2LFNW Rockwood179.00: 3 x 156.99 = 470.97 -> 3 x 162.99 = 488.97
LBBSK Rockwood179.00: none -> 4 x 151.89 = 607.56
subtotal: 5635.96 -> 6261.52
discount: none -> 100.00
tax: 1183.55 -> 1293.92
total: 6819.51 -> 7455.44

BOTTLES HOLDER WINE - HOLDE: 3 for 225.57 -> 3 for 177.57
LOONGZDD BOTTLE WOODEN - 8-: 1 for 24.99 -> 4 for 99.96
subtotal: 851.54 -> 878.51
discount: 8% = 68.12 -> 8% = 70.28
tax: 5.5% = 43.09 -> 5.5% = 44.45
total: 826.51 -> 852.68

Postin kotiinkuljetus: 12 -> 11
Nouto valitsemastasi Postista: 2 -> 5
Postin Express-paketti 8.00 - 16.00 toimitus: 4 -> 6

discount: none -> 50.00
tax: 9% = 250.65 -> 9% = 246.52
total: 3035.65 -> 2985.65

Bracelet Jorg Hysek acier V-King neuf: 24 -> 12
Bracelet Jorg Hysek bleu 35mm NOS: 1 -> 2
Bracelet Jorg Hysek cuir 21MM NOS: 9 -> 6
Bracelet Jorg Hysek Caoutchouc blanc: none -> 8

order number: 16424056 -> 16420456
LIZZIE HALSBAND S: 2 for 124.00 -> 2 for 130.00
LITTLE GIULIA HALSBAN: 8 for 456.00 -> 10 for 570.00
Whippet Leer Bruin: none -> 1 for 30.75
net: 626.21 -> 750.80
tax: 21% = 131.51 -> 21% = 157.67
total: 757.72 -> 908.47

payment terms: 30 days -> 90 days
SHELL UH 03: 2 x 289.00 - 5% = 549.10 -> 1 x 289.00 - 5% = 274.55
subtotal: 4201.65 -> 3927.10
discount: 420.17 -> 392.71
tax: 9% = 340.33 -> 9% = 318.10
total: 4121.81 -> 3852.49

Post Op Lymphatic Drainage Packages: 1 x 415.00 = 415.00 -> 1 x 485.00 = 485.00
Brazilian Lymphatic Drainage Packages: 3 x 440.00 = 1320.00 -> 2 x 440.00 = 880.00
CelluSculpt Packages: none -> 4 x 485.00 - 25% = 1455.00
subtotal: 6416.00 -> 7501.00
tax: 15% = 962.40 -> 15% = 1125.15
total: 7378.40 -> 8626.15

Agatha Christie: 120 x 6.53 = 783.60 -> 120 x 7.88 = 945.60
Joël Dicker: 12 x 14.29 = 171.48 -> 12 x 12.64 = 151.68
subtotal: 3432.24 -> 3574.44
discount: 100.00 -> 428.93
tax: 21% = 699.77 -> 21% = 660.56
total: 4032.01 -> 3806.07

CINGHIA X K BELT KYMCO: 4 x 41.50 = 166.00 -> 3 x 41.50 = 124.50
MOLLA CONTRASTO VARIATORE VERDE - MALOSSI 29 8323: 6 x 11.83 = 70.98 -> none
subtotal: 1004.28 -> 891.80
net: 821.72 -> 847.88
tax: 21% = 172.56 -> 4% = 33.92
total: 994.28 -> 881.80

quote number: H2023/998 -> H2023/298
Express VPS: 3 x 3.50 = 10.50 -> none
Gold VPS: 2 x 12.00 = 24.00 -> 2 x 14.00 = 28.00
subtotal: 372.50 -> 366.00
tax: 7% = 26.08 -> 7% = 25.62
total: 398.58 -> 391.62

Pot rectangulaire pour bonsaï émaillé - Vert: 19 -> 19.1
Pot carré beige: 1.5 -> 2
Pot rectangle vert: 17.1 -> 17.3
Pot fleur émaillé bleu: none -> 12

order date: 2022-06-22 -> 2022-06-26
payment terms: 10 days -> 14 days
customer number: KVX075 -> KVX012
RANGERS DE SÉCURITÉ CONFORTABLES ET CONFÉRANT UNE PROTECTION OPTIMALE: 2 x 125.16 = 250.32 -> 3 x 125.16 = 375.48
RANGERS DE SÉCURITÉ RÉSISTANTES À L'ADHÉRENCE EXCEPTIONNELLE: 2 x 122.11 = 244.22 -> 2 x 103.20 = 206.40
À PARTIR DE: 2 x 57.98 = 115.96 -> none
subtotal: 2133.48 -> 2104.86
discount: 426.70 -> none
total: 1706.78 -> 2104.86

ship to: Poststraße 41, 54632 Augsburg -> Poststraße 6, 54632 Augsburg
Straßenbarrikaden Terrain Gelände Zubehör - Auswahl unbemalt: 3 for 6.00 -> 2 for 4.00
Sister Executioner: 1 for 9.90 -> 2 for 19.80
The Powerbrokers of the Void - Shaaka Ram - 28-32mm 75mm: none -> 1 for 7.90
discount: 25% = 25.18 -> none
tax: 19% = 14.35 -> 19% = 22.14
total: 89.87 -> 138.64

⁂

> **What is required**
Among the entries above, identify all lines with "Lymphatic" and copy them.

> **Task result**
Post Op Lymphatic Drainage Packages: 1 x 415.00 = 415.00 -> 1 x 485.00 = 485.00
Brazilian Lymphatic Drainage Packages: 3 x 440.00 = 1320.00 -> 2 x 440.00 = 880.00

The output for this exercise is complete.